Thanks for reading :slight_smile:

Perhaps I have misunderstood, but I thought that the bulk of your post was positing that gender only has meaning within a particular social context. This would imply that a person who has one gender in social context “A” may have a different gender in social context “B”, without changing their behaviour at all. (Another consequence would be that the number of different genders also depends on social context: there is nothing to limit it to two).

But if this is what you were saying, then I don’t understand your final question (or rather, I think that you have answered it already). In other words, a person can only exist without gender if the social context recognises that people can be without gender. In general, this is not the case (though I believe that certain subcultures strive for this, and perhaps succeed).

So what happens typically is that if a person does not clearly fit into one gender stereotype, they trigger a dissonance; they make us uncomfortable. That, or we deny certain aspects of their behaviour (e.g. denying that a macho man could be gay). Instead, we resort to pigeonholing aspects of the person to one gender or another. So perhaps the truth is that society tends to assign gender to actions and sets of actions, and then tends to assume that a person will conform to that set, giving the person as a whole that gender. It then gets uncomfortable (and/or persecutes) people who mix and match their actions from different gender stereotypes.

Leathon

2 points here

  1. people tend to think and interact with things in categories, life is way too complicated to keep everything in your head as a unique thing (as I recall this process starts around 6 or so in children). It would be just too difficult to maintain all our interactions with the world without some of this categorizing. Gender is an important bit of this, deciding who/what we are dealing with.

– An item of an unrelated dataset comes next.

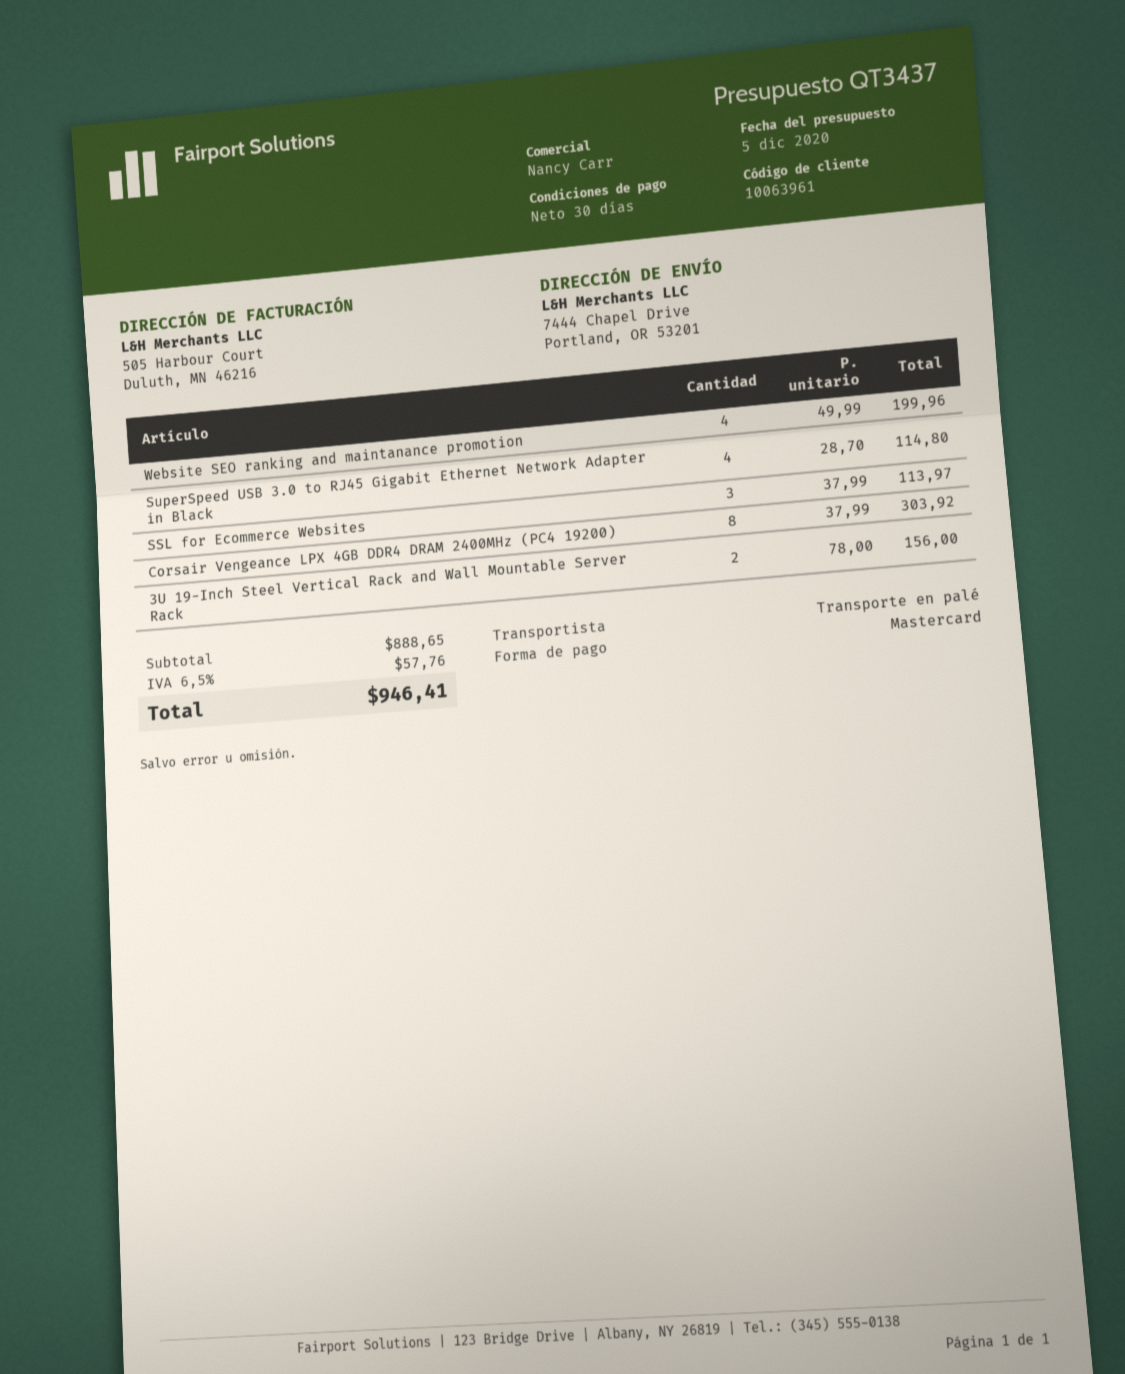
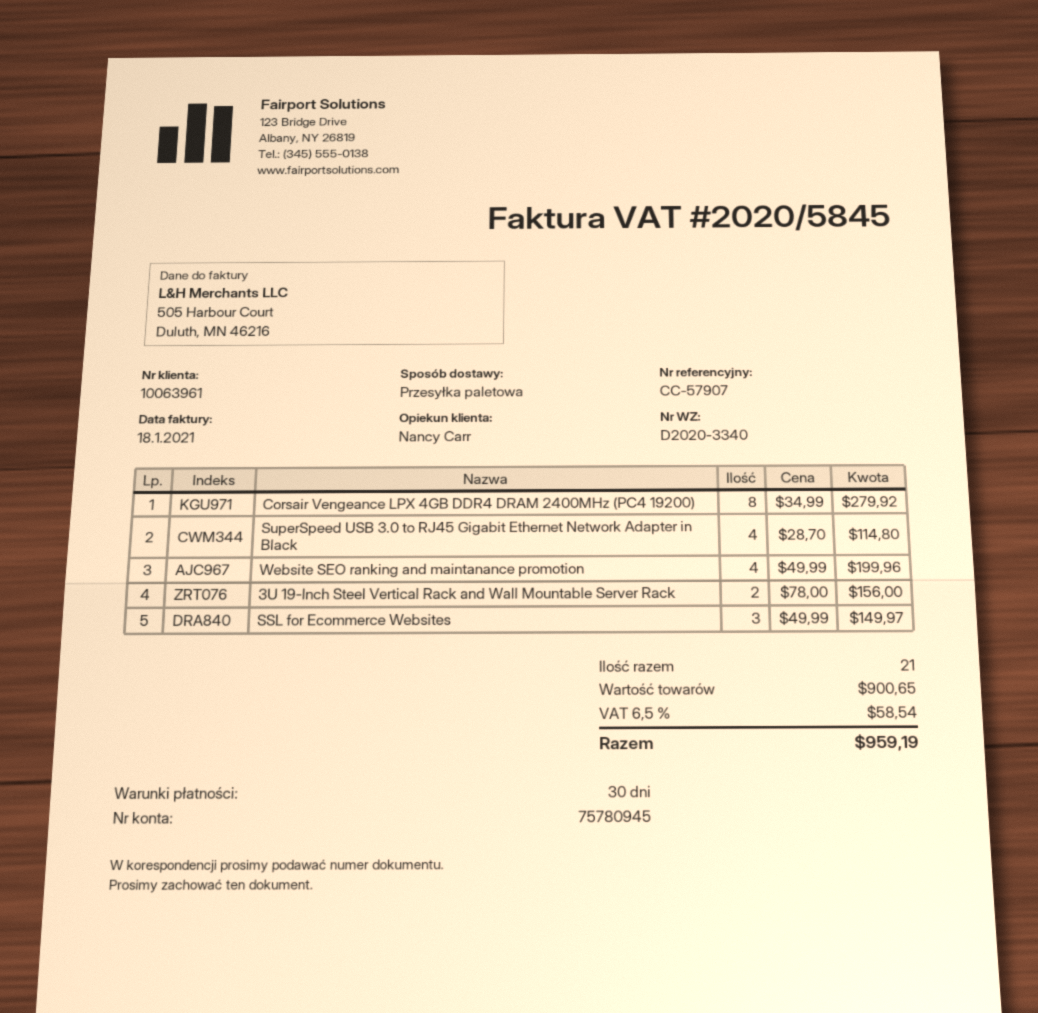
SSL for Ecommerce Websites: 3 x 37.99 = 113.97 -> 3 x 49.99 = 149.97
Corsair Vengeance LPX 4GB DDR4 DRAM 2400MHz (PC4 19200): 8 x 37.99 = 303.92 -> 8 x 34.99 = 279.92
subtotal: 888.65 -> 900.65
tax: 6.5% = 57.76 -> 6.5% = 58.54
total: 946.41 -> 959.19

  2. this may or may not have been somewhat modified buy the rise in the internet. some of the important clues about gender are missing here. so the real question to think about is:
    how do you ‘picture’ people on the net that you don’t know in real life?
    do you make assumptions about their gender?
    have you ever been surprised when you did learn the gender of someone you had been talking to (or reading on a forum)?

So what if you were to try a Frankenstien concept, by placing the brain of a male into a female body, and vice versa. Should my knowledge be insited, that if a male brain was in a female body the female body would act as if it were male. And completely the same way on the vice versa side???

Gender is given to us by society . When man and women were first created , they were designated roles and given a title. Gender on any bases is universal and the traits that are assigned and expectations will never disappear. All though all humans should be treated as human beings and it shouldn’t matter what gender you are society lable us and in order to survive doesn’t one have to abide by those rules? Just because one doesn’t agree with gender, does that person necessarily have a choice or if they don’t agree won’t they be thought of as an outcast?

this thread is the very embodiment of ambiguity. the author ask the read to define a concept which he himself does not understand, this is the precise problem I have tried to tackle in my book. gender the word has as the author implies two meanings. it can mean, people with vagania are female, those with penis male. or it can mean feminine traits.

which of these is the author referring to?